IMF and Ecuadorian Authorities Reach Staff-Level Agreement on a New Extended Fund Facility
Washington: An International Monetary Fund (IMF) mission led by Ms. Ceyda Oner held virtual meetings with Ecuador’s representatives from July 29 to August 27, 2020 to discuss IMF support for the authorities’ policy plans following the dual COVID-19 and oil price shock.
At the end of the mission, Ms. Oner issued the following statement:
“I am pleased to announce that the Ecuadorian authorities and the IMF team have reached a staff-level agreement to support the authorities’ economic policies with a new 27-month Extended Fund Facility (EFF) with a requested access of SDR 4.6 billion (equivalent to US$6.5 billion). The EFF follows Fund emergency support to Ecuador in May this year (US$643 million) and the previous EFF approved by the IMF Executive Board in March 2019 that was canceled in May 2020.
“The new EFF arrangement will support Ecuador’s policies to expand the coverage of social assistance programs, protect the vulnerable segments of the population, ensure fiscal and debt sustainability, and strengthen domestic institutions to lay the foundations for strong, durable and inclusive growth. The agreement is subject to the approval by IMF management and the Executive Board in the coming weeks, contingent on the implementation by the authorities of prior actions, fulfillment of the criteria for the IMF to provide financing exceeding normal access, and assurances from international partners, including bilateral creditors, on their financial commitments.
“Ecuador’s already fragile economy has been further hit by a confluence of shocks, including the COVID-19 pandemic and the sharp slump in oil prices, which is expected to lead to a record decline in economic activity.
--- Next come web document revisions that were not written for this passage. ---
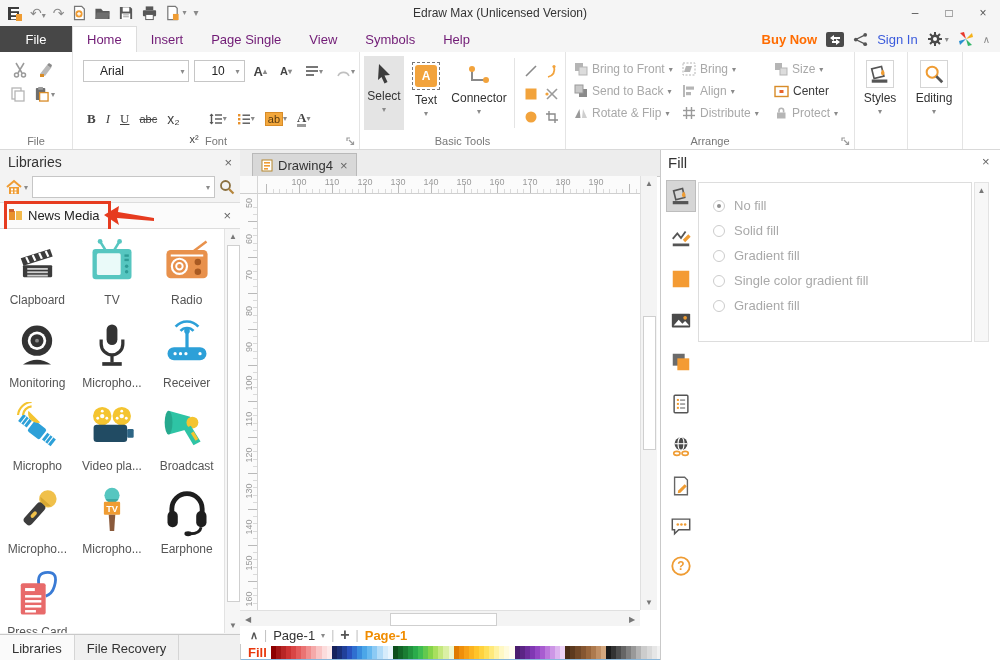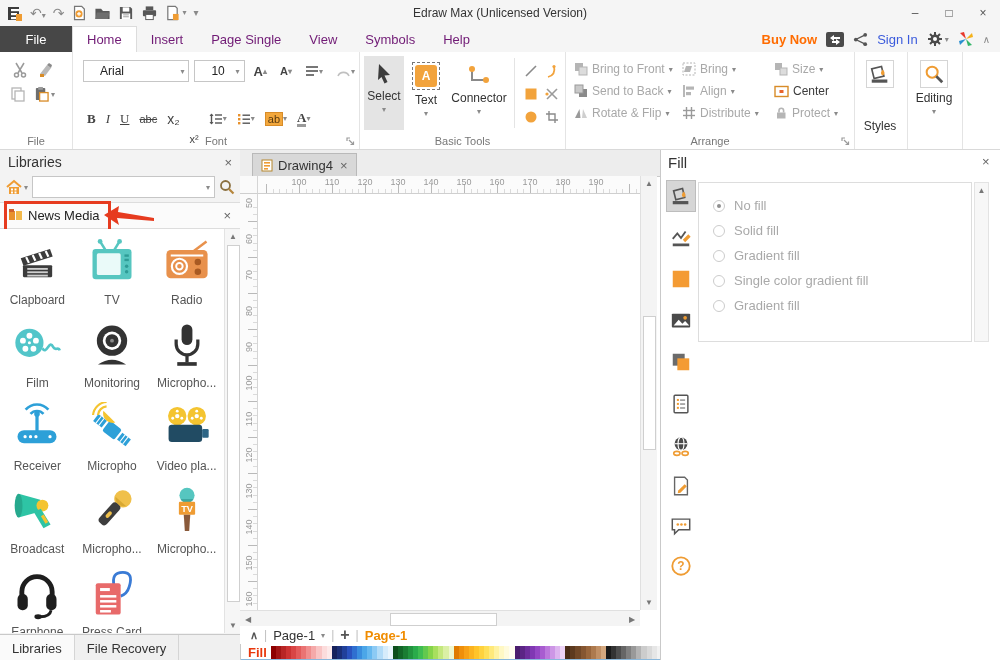--- a/index.html
+++ b/index.html
@@ -507,7 +507,7 @@
     </div>
 
     <div class="rgroup" style="width:52px;">
-      <div class="bigbtn" style="width:50px;padding-top:8px;gap:28px;">
+      <div class="bigbtn" style="width:50px;padding-top:8px;">
         <span style="border:1px solid #d5d5d5;padding:2px;">
             <svg width="22" height="22" viewBox="0 0 24 24">
               <rect x="4" y="5" width="11" height="11" transform="rotate(-14 9 10)" fill="none" stroke="#555" stroke-width="1.8"></rect>

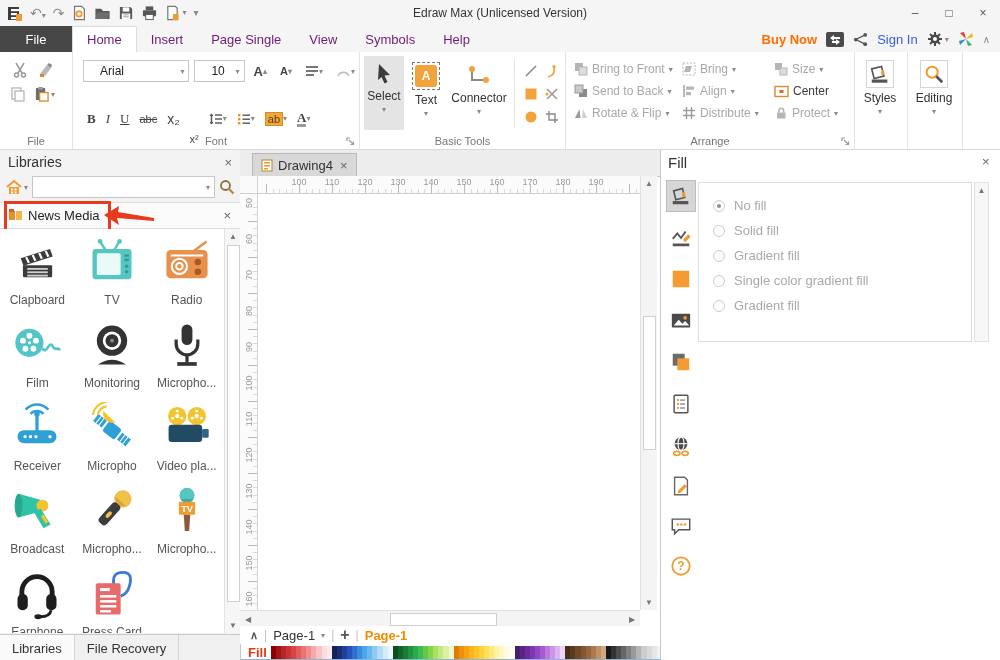--- a/index.html
+++ b/index.html
@@ -639,23 +639,6 @@
       <div class="cell">
           <span class="ic">
             <svg width="52" height="52" viewBox="0 0 48 48">
-              <circle cx="17" cy="22" r="13" fill="#52c5c9"></circle>
-              <g fill="#fff">
-                <circle cx="17" cy="15.5" r="2.7"></circle>
-                <circle cx="11" cy="20" r="2.7"></circle>
-                <circle cx="13.3" cy="27.5" r="2.7"></circle>
-                <circle cx="20.7" cy="27.5" r="2.7"></circle>
-                <circle cx="23" cy="20" r="2.7"></circle>
-                <circle cx="17" cy="22" r="1.4"></circle>
-              </g>
-              <path d="M29 27 c4 7 6 -9 10 -1 c2 4 5 -1 6 3" fill="none" stroke="#52c5c9" stroke-width="2.4"></path>
-            </svg>
-          </span>
-          <span class="cl">Film</span>
-        </div>
-      <div class="cell">
-          <span class="ic">
-            <svg width="52" height="52" viewBox="0 0 48 48">
               <circle cx="24" cy="20" r="14" fill="#333"></circle>
               <circle cx="24" cy="20" r="8.5" fill="#fff"></circle>
               <circle cx="24" cy="20" r="6" fill="#333"></circle>

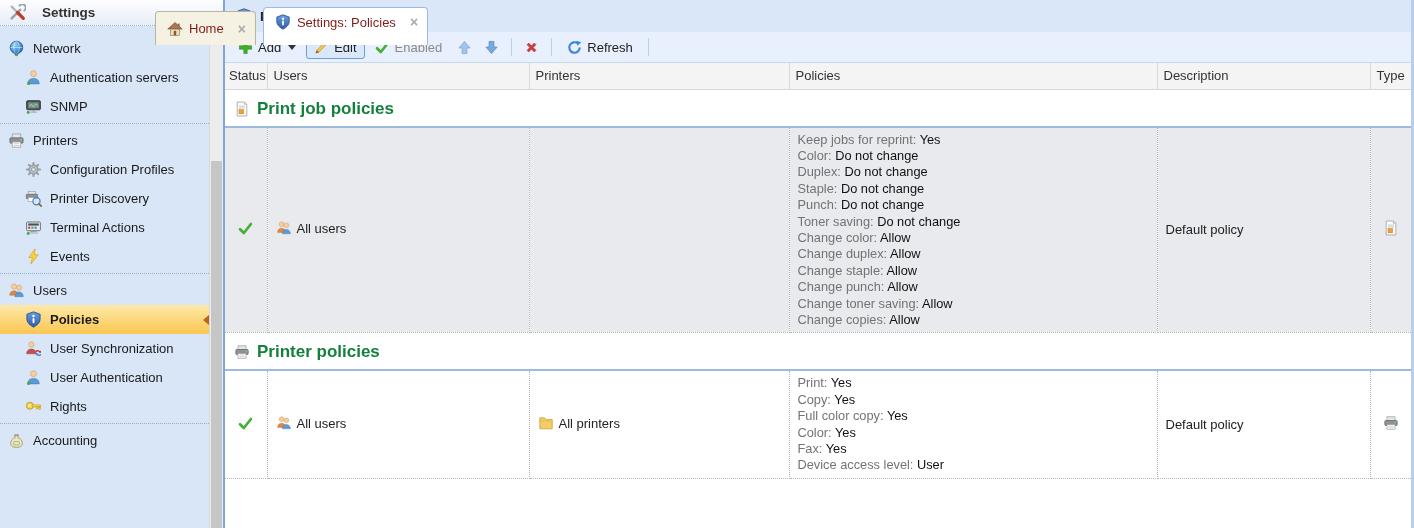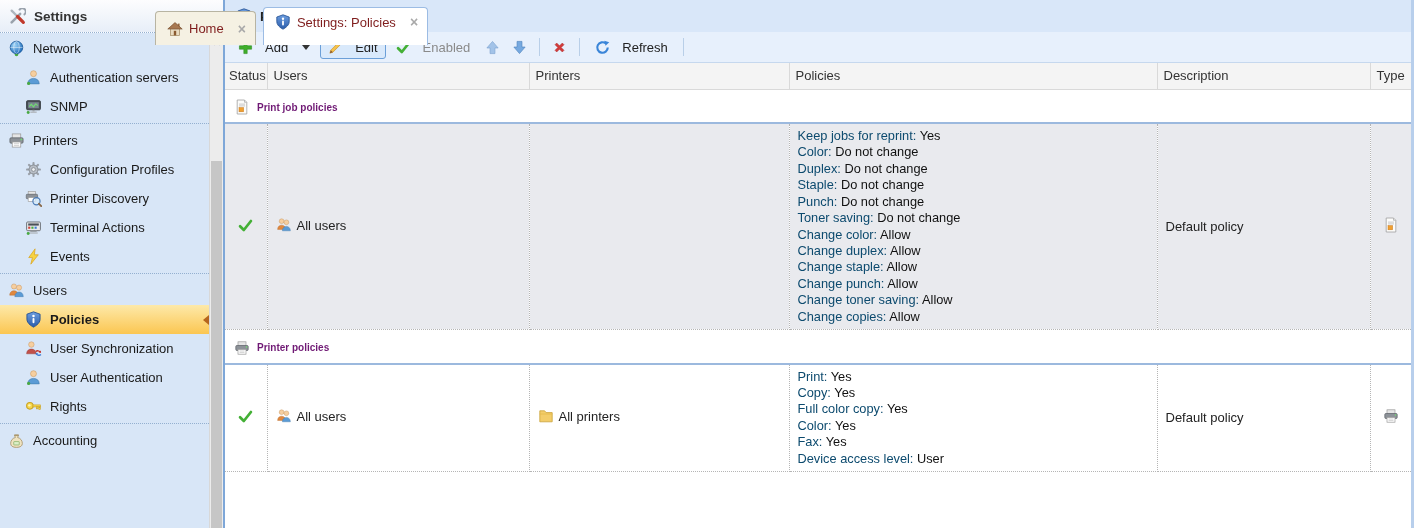--- a/index.html
+++ b/index.html
@@ -27,7 +27,7 @@
 
   
   .sidebar{width:225px;flex:none;background:#d8e6f7;border-right:2px solid #7ea7d8;position:relative;overflow:hidden}
-  .sb-head{height:33px;display:flex;align-items:center;gap:8px;padding:0 9px;background:linear-gradient(#fdfdfe,#e7eef8);border-bottom:1px dotted #94b0d0;font-weight:bold;font-size:13.5px;color:#333}
+  .sb-head{height:26px;display:flex;align-items:center;gap:16px;padding:0 9px;background:linear-gradient(#fdfdfe,#e7eef8);border-bottom:1px dotted #94b0d0;font-weight:bold;font-size:13.5px;color:#333}
   .sb-head .ic{width:17px;height:17px}
   .sb-nav{position:absolute;top:34px;left:0;right:14px;bottom:0;overflow:hidden}
   .sb-item{height:29px;display:flex;align-items:center;gap:8px;padding-left:8px;color:#1a1a1a;position:relative;cursor:pointer;white-space:nowrap}

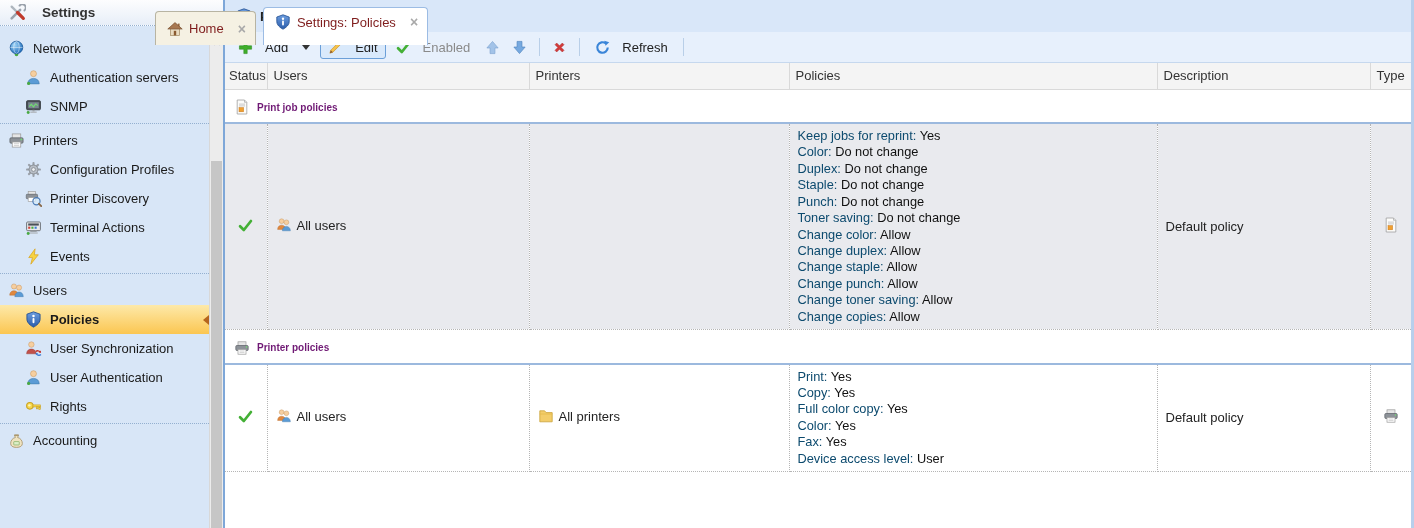--- a/index.html
+++ b/index.html
@@ -46,7 +46,7 @@
   .panel-title{height:32px;flex:none;background:#d9e7f9;display:flex;align-items:center;gap:8px;padding:0 11px;font-weight:bold;font-size:13.5px;color:#222}
   .panel-title .ic{width:16px;height:16px}
   .toolbar{height:31px;flex:none;background:#e7f0fc;display:flex;align-items:center;padding:0 5px;gap:2px;border-bottom:1px solid #c6d8ee}
-  .tbtn{display:flex;align-items:center;gap:12px;padding:3px 7px;border:1px solid transparent;border-radius:3px;cursor:pointer;color:#222;white-space:nowrap}
+  .tbtn{display:flex;align-items:center;gap:5px;padding:3px 7px;border:1px solid transparent;border-radius:3px;cursor:pointer;color:#222;white-space:nowrap}
   .tbtn .ic{width:15px;height:15px}
   .tbtn.focused{background:#d9e9fb;border-color:#6b9fd8}
   .tbtn.disabled-label .tlabel{color:#8a8a8a}

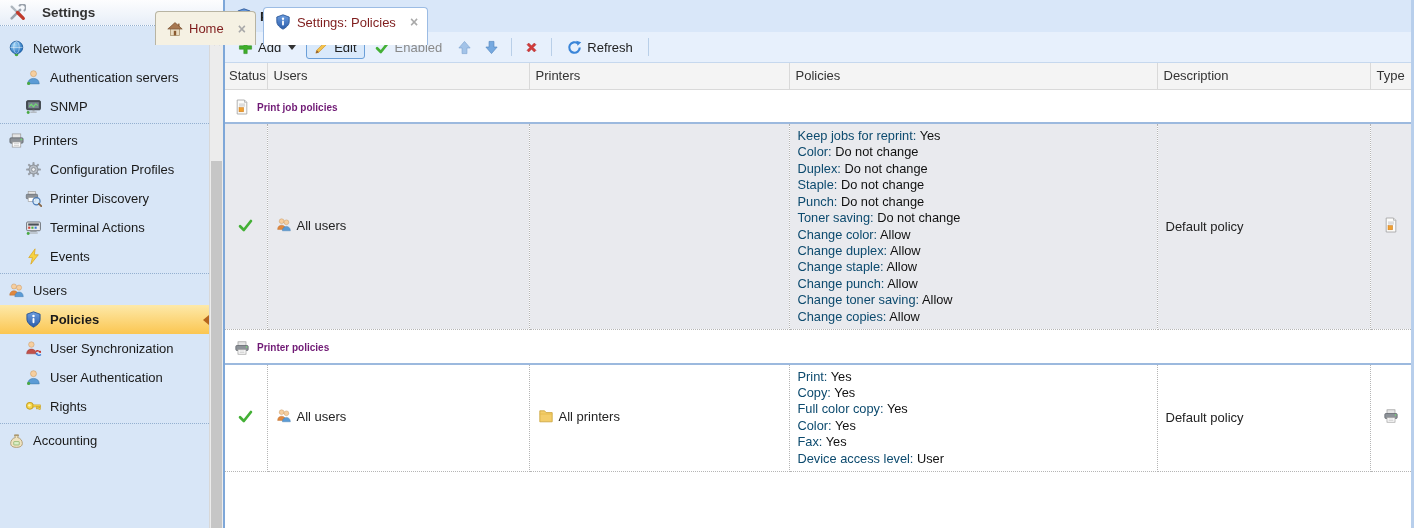--- a/index.html
+++ b/index.html
@@ -62,7 +62,7 @@
   .policy-table thead th:last-child{border-right:none}
   tr.group td{border-bottom:2px solid #9cb9de;padding:9px 6px 7px;background:#fff}
   .g-ic{width:16px;height:16px;vertical-align:middle;margin-left:3px}
-  .group-label{color:#701a75;font-weight:bold;font-size:10px;margin-left:7px;vertical-align:middle}
+  .group-label{color:#15803d;font-weight:bold;font-size:17px;margin-left:7px;vertical-align:middle}
   tr.row td{border-right:1px dotted #b5b5b5;border-bottom:1px dotted #b5b5b5;vertical-align:middle;padding:4px 8px;overflow:hidden}
   tr.row td:last-child{border-right:none}
   tr.row.selected td{background:#e9eaee}

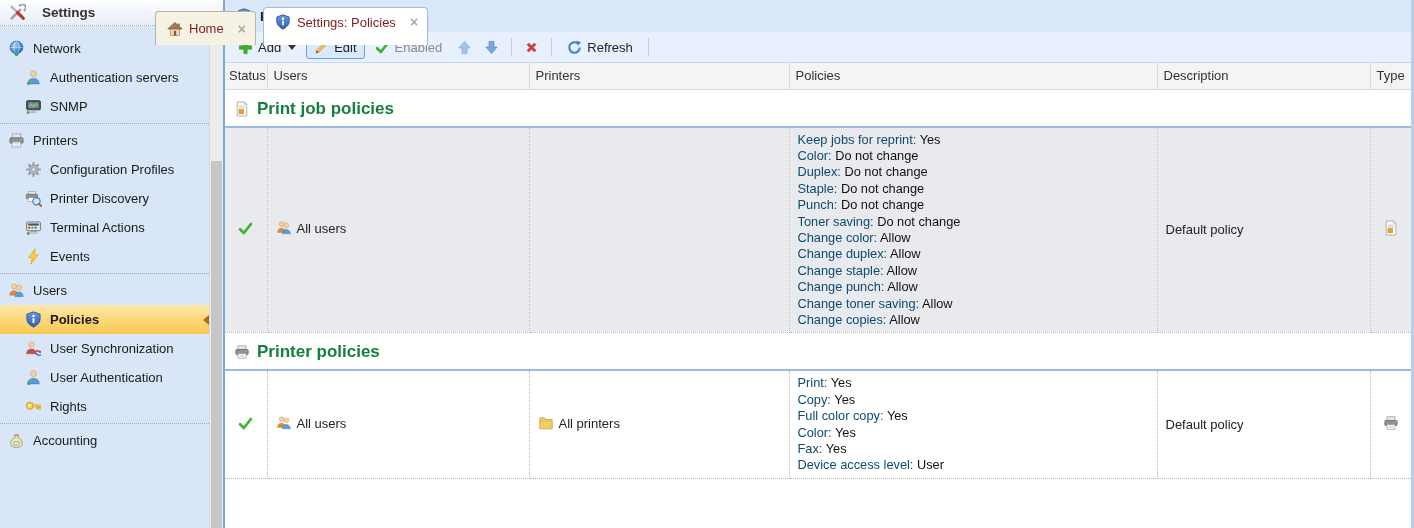--- a/index.html
+++ b/index.html
@@ -73,7 +73,7 @@
   .cell-flex .ic{width:16px;height:16px;flex:none}
   .c-policies{padding:5px 8px}
   .pline{line-height:16.4px;font-size:12.8px;white-space:nowrap}
-  .plabel{color:#0c4a6e}
+  .plabel{color:#737373}
   .pvalue{color:#111}
   td.c-type{text-align:center}
   .ic{display:inline-block}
The economy is expected to contract by 11 percent in 2020, and many Ecuadorians are being pushed into poverty.
“Against this backdrop, the Fund-supported program is aimed at first helping the Ecuadorian authorities stabilize the economy and protect the lives and livelihoods of the Ecuadorian people, and then preparing the ground for economic recovery and promoting sustainable and inclusive growth.
“The economic slowdown caused by the pandemic, coupled with a rise in essential public health spending needs are straining the cash balances of the government. As a result, the fiscal deficit and debt are expected to grow in 2020. The upfront financing to be provided under the new EFF will help cushion the downturn and protect fiscal balances from further strain.
“Going forward, to ensure fiscal sustainability and meet Ecuador’s legislated public debt limits, the authorities are committed to taking early action to improve public finances once the economy begins to recover. This includes rolling back crisis-related spending next year and implementing a fiscal reform package that includes a moderation of current and capital spending, a smart and comprehensive tax reform, and improved governance of public spending, while continuing to expand the coverage of social protection.
“The authorities are also committed to advancing reforms that would support economic recovery and lay the foundation for strong, durable and inclusive growth. The modernization of the public finance management framework, improving cash and debt management, enhancing debt transparency and spending efficiency are among their top priorities. Efforts aimed at combatting corruption will include the strengthening governance and anticorruption frameworks.
“The Fund-supported program would also strengthen the dollarization regime and seek to protect the purchasing power of all Ecuadorian families and ensure adequate access to credit. To this end, reforms include strengthening the institutional foundations of the central bank, and enhancing financial sector supervision.
“The new arrangement complements a successful and market-friendly debt exchange of US$17.4 billion in global bonds between the authorities and their bondholders, and is expected to catalyze additional bilateral and multilateral financial support. “We are grateful to the Ecuadorian authorities for the candid and constructive dialogue.”